## Records supplied
/---

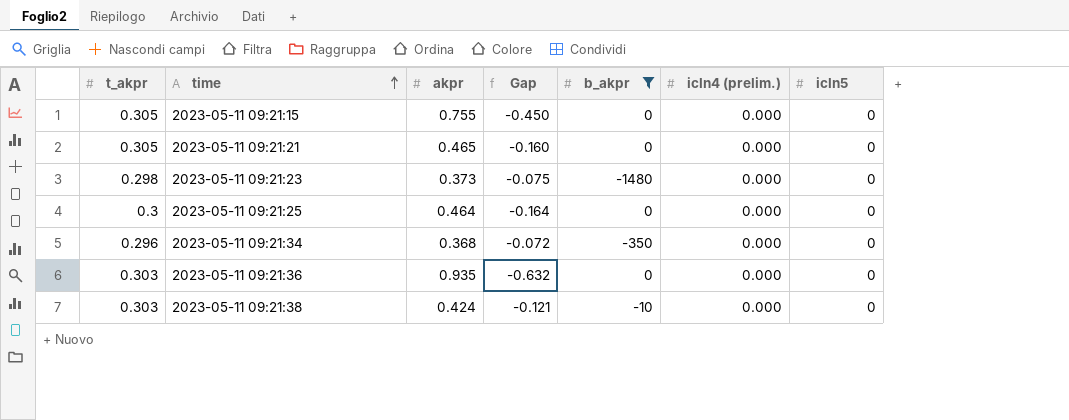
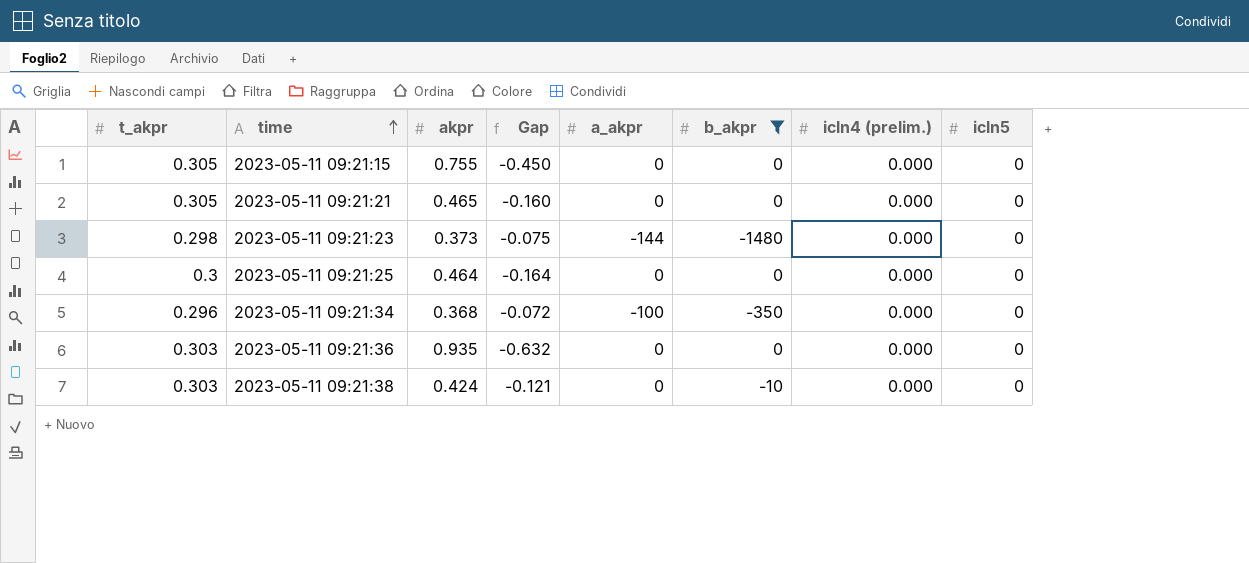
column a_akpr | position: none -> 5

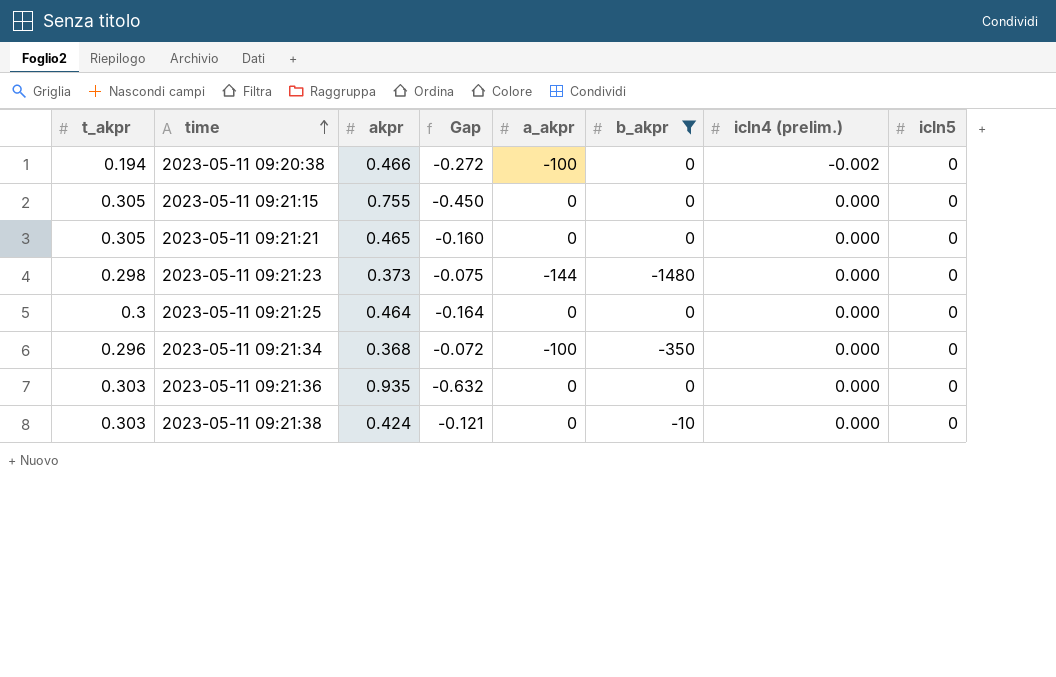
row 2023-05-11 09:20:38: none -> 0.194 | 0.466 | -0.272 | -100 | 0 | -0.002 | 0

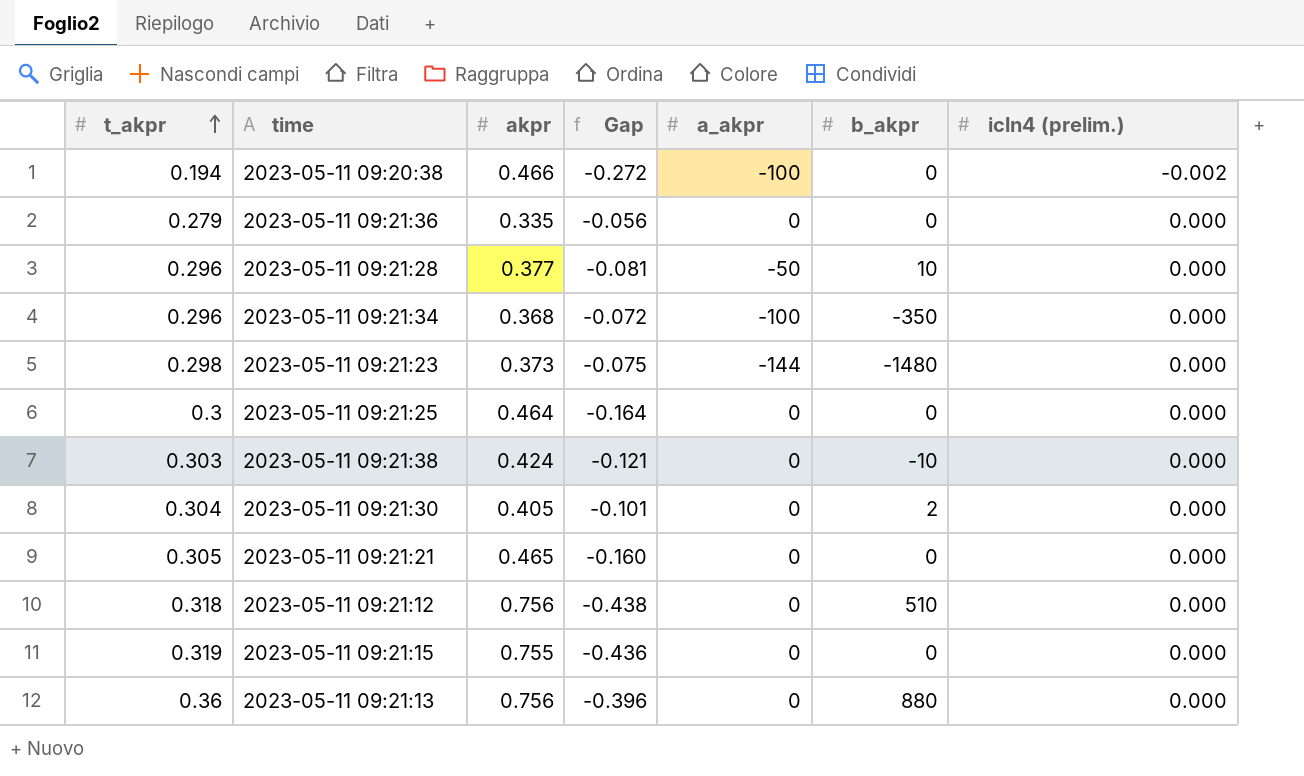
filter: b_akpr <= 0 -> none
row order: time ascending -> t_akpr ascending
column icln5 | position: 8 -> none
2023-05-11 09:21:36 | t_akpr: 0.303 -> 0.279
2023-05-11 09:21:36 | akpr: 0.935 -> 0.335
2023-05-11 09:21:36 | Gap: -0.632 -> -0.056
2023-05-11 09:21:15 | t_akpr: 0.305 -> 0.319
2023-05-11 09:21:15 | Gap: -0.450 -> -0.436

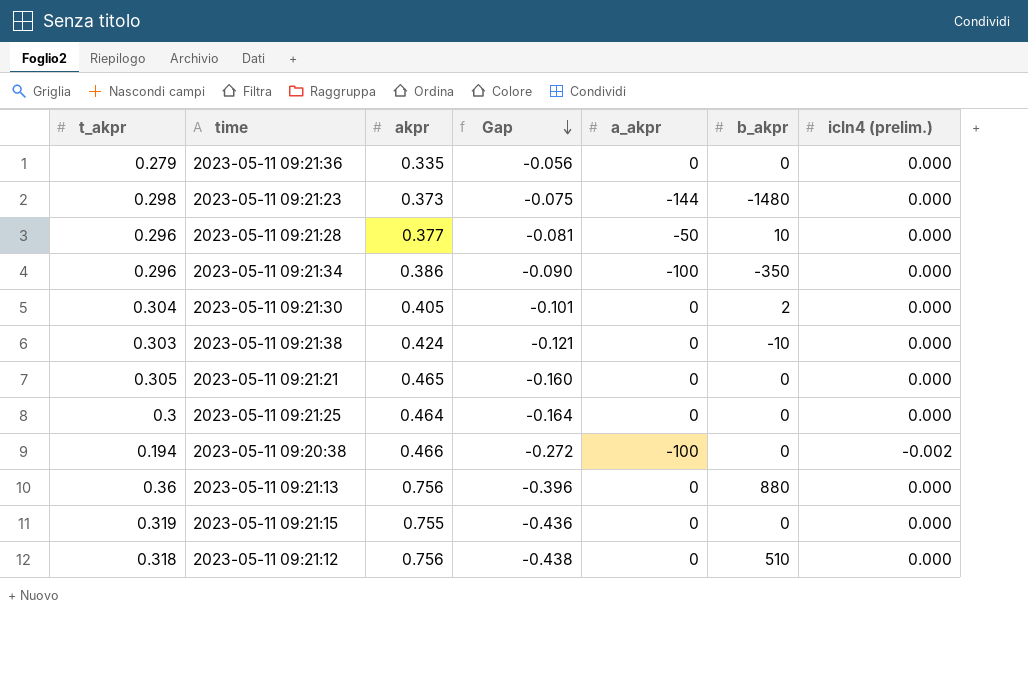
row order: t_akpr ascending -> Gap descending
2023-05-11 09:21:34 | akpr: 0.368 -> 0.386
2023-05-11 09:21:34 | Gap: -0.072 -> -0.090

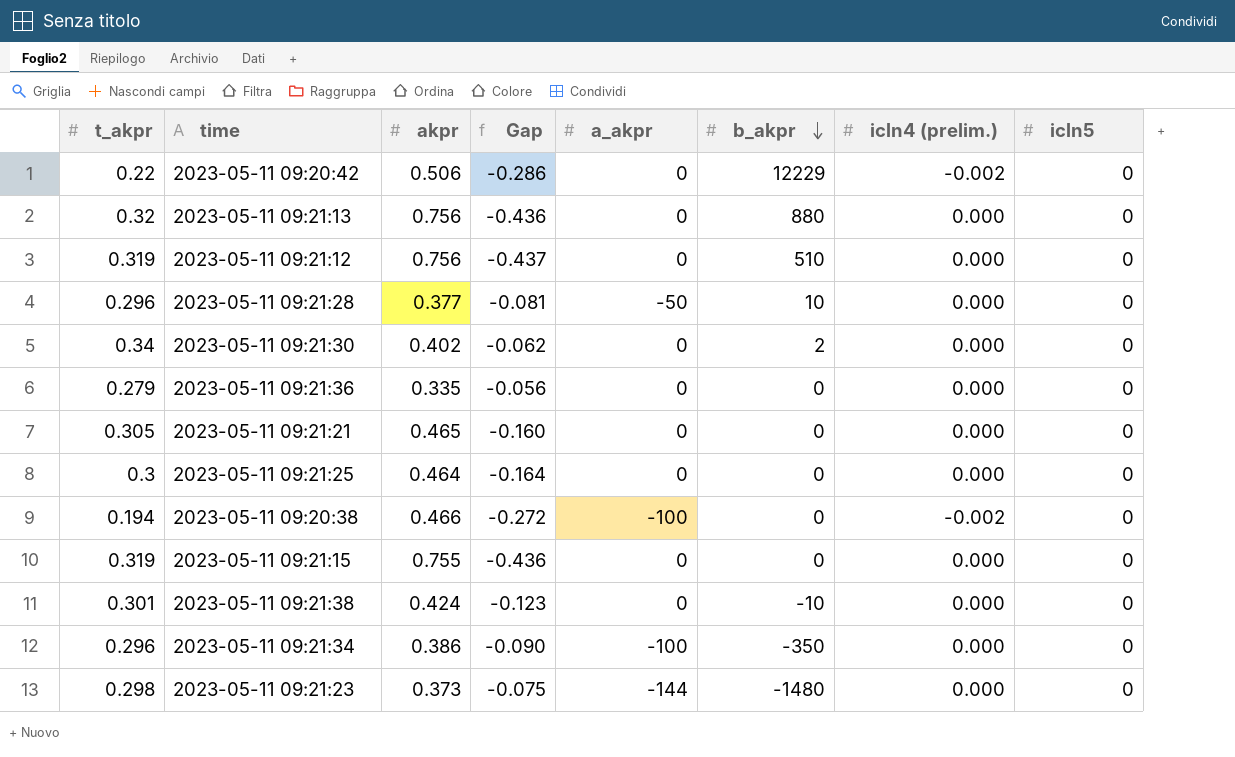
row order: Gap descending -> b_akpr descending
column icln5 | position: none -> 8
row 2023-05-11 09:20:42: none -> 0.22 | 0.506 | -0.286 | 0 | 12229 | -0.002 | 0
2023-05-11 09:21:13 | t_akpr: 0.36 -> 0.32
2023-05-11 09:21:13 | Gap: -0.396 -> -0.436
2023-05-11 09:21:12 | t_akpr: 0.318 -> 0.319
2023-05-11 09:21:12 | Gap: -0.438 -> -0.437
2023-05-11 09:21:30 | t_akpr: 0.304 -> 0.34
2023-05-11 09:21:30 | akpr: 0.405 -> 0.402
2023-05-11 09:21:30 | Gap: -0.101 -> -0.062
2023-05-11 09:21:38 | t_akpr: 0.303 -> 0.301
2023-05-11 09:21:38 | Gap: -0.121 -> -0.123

\---
/---

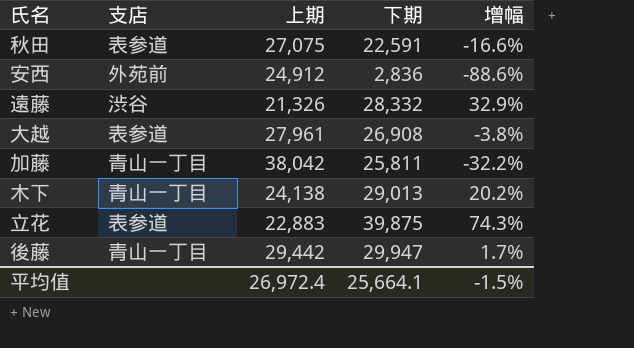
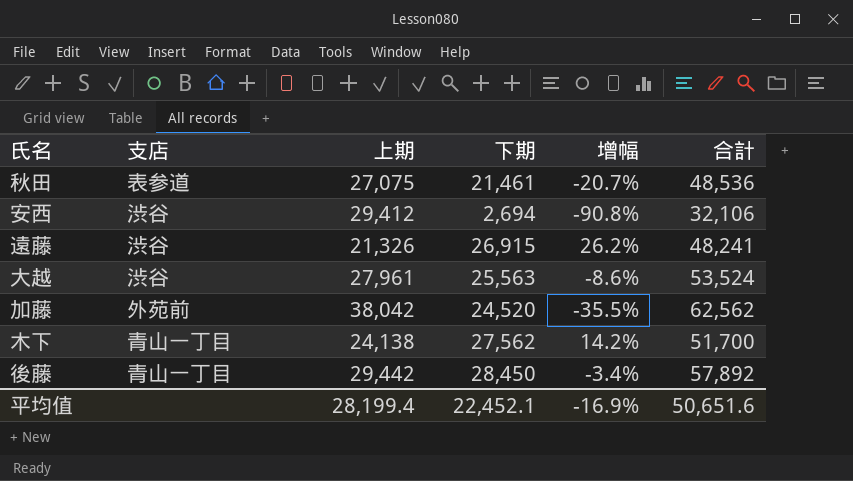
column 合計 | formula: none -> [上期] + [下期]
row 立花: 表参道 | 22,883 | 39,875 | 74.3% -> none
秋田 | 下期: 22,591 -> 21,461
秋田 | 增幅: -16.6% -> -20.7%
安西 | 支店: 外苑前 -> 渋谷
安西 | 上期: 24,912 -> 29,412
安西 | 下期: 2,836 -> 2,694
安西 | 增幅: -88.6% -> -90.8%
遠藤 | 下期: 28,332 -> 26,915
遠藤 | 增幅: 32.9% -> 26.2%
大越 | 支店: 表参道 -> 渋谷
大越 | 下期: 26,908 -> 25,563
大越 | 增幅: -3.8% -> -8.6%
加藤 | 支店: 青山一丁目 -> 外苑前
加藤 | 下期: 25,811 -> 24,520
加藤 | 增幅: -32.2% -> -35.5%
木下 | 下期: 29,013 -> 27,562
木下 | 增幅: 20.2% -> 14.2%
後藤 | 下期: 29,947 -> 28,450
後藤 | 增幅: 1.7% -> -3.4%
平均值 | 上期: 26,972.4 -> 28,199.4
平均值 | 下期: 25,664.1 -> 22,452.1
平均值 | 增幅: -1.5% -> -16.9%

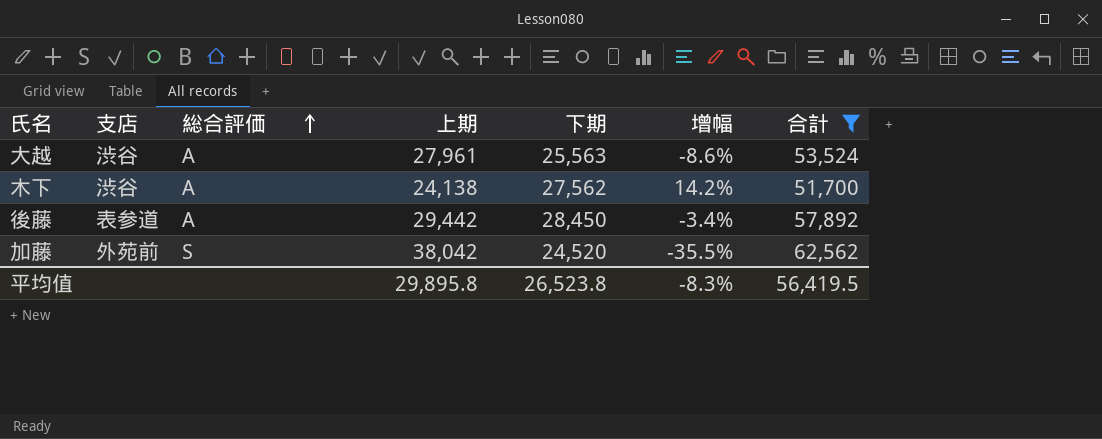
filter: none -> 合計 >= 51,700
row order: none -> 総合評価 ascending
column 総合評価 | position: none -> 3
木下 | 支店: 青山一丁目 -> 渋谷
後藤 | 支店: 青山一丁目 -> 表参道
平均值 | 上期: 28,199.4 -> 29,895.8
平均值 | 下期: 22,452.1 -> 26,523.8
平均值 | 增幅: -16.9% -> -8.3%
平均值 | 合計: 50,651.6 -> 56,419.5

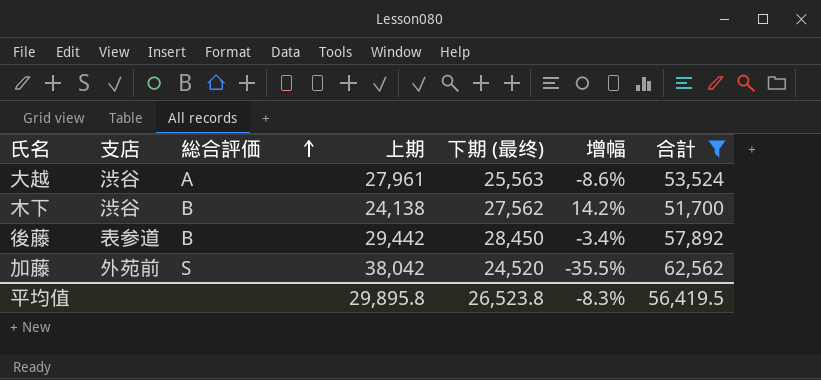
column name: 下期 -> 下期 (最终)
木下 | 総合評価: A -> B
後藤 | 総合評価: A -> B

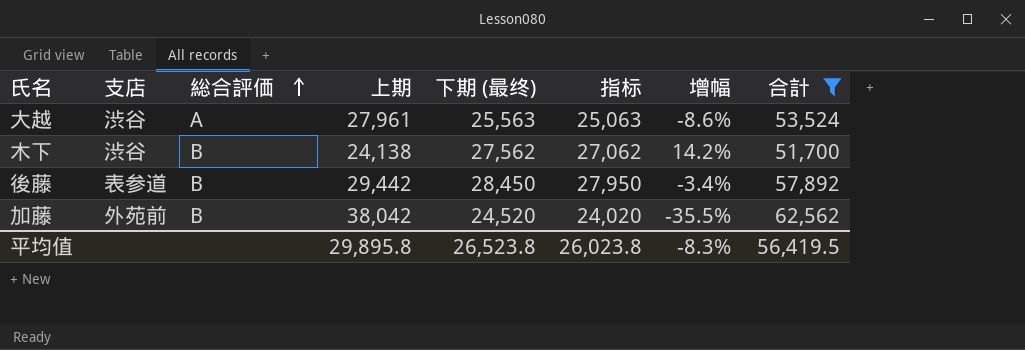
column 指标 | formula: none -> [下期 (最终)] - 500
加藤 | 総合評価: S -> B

\---

## Activity
Lines wanted from the entries above: the one with "column a_akpr | position: none -> 5", the one with "2023-05-11 09:21:36 | t_akpr: 0.303 -> 0.279", and all lines between. Please copy them exactly, without the pictures and without anything else.

## Result for this exercise
column a_akpr | position: none -> 5

row 2023-05-11 09:20:38: none -> 0.194 | 0.466 | -0.272 | -100 | 0 | -0.002 | 0

filter: b_akpr <= 0 -> none
row order: time ascending -> t_akpr ascending
column icln5 | position: 8 -> none
2023-05-11 09:21:36 | t_akpr: 0.303 -> 0.279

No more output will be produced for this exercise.